We see this phenomenon bubble over from time to time, most recently with the Ministry of Absorption''s "advertisements" that, in exhorting Israelis to return artzah, managed to denigrate Israelis abroad, American Jews and American culture all in the space of a 30-second clip.

 

But even more surprising than this somewhat expected bungle from a bungling ministry is private sector communications. A friend of mine, a brand expert, noted last week that Israeli shmatas company Fox''s new ad campaign actually managed to make Bar Rafaeli look ugly. Another friend, a brand design expert from the world''s leading design innovation firm, IDEO, once said that part of what keeps her from returning to Israel is the dismal state of its advertising and marketing field, in which she works.

 

It gives pause: a country that excels at almost everything, and against terrible odds, is really bad at doing something that it should be good at.
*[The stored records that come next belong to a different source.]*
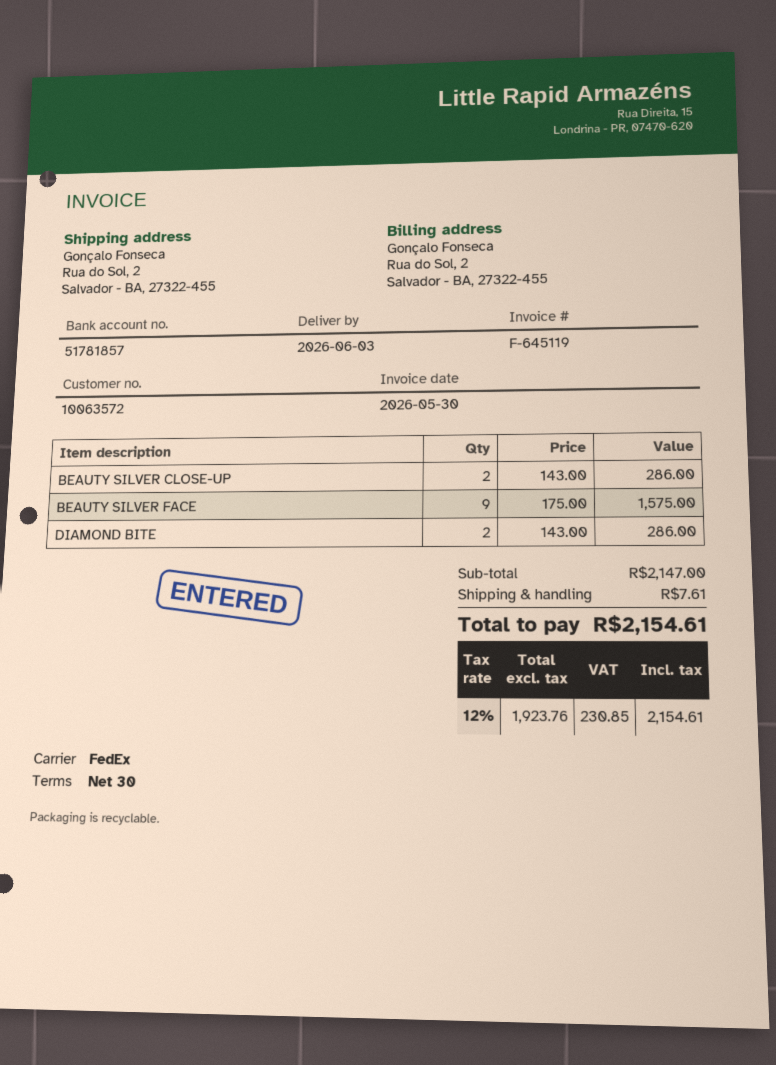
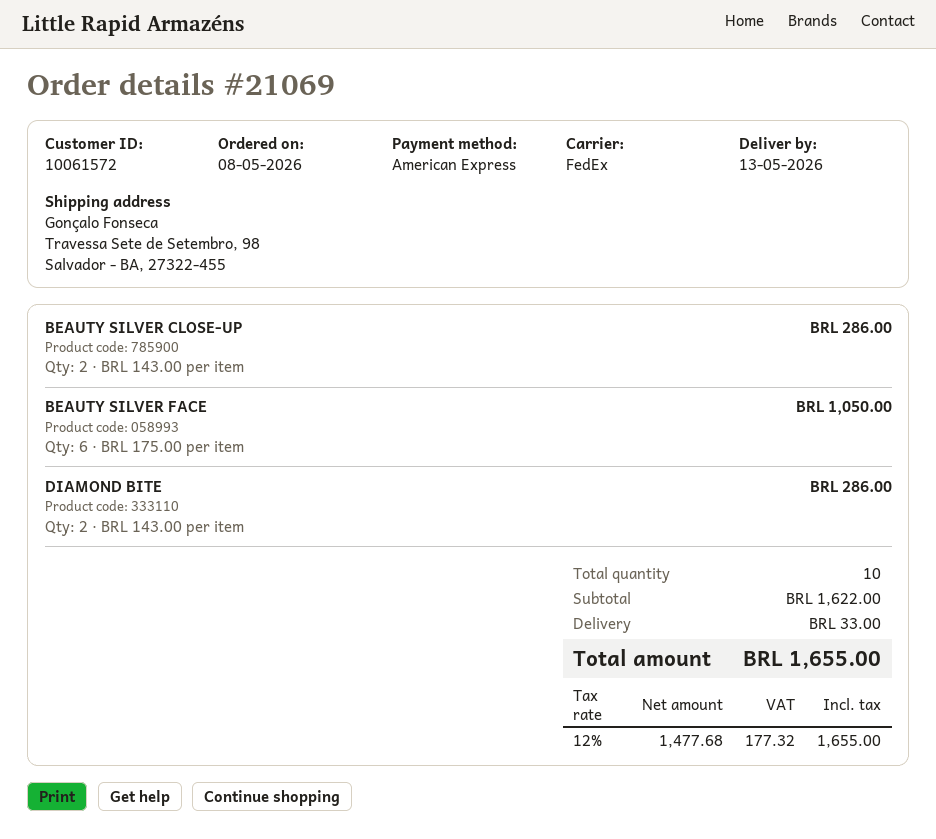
delivery date: 2026-06-03 -> 2026-05-13
customer number: 10063572 -> 10061572
ship to: Rua do Sol, 2, Salvador - BA, 27322-455 -> Travessa Sete de Setembro, 98, Salvador - BA, 27322-455
BEAUTY SILVER FACE: 9 x 175.00 = 1575.00 -> 6 x 175.00 = 1050.00
subtotal: 2147.00 -> 1622.00
shipping: 7.61 -> 33.00
net: 1923.76 -> 1477.68
tax: 12% = 230.85 -> 12% = 177.32
total: 2154.61 -> 1655.00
After all, communications doesn''t require natural resources (that Israel doesn''t have). It doesn''t require massive infrastructural or capital investment. It''s not perishable, and it is fungible.

 

The one condition it does require, however, is the one that Israeli culture still has not achieved. This is the subtle ability to consider the audience. A good ad, marketing campaign, or public communications effort -- including public diplomacy -- has to think first about who the audience is and then about how a given text will be understood and received by that audience.

 

What it cannot be is a blurt -- an impulsive expression that expresses only the desires and beliefs of its utterer. But in Israel, blurting too often takes the place of communication. The angry car horn, the shouting "conversations," the inept political messaging are all the same form of expression -- which is the rabble''s expression, the expression of someone clamoring to be heard.

 

And this, the clamor, is in turn a product of not knowing what one really wants to say. Good advertising, marketing or PR is a result of putting the message before the money. It requires the confidence to believe that a well developed idea will eventually pay dividends, even if it doesn''t lead to an immediate sale. But the clamor for an immediate sale either leads to noise, or to abandoning the idea of intelligent communications altogether.

 

The Ministry of Absorption''s ads failed because the ministry was going for the quick sale. "Let''s scare them into packing their suitcases and returning home tomorrow!" seems to have been the idea. What they ended up producing was a scarily bad campaign.

 

Jeffrey Goldberg in the Atlantic touched on some possible alternative approaches --for example, reminding Israelis abroad about the good things in life that are available only in Israel. It''s not a bad approach, certainly better than the current one. But it also won''t work.

 

Campaigning for Israel on a national level requires that Israel first understand why it is a place where Israelis (let alone Jews) should want to be -- i.e. what it has to offer. This requires understanding what Israel is, its inward definition, not as a "brand," but as an organic entity. Only once the country has stopped to think about what it has to say can it begin to have a real conversation.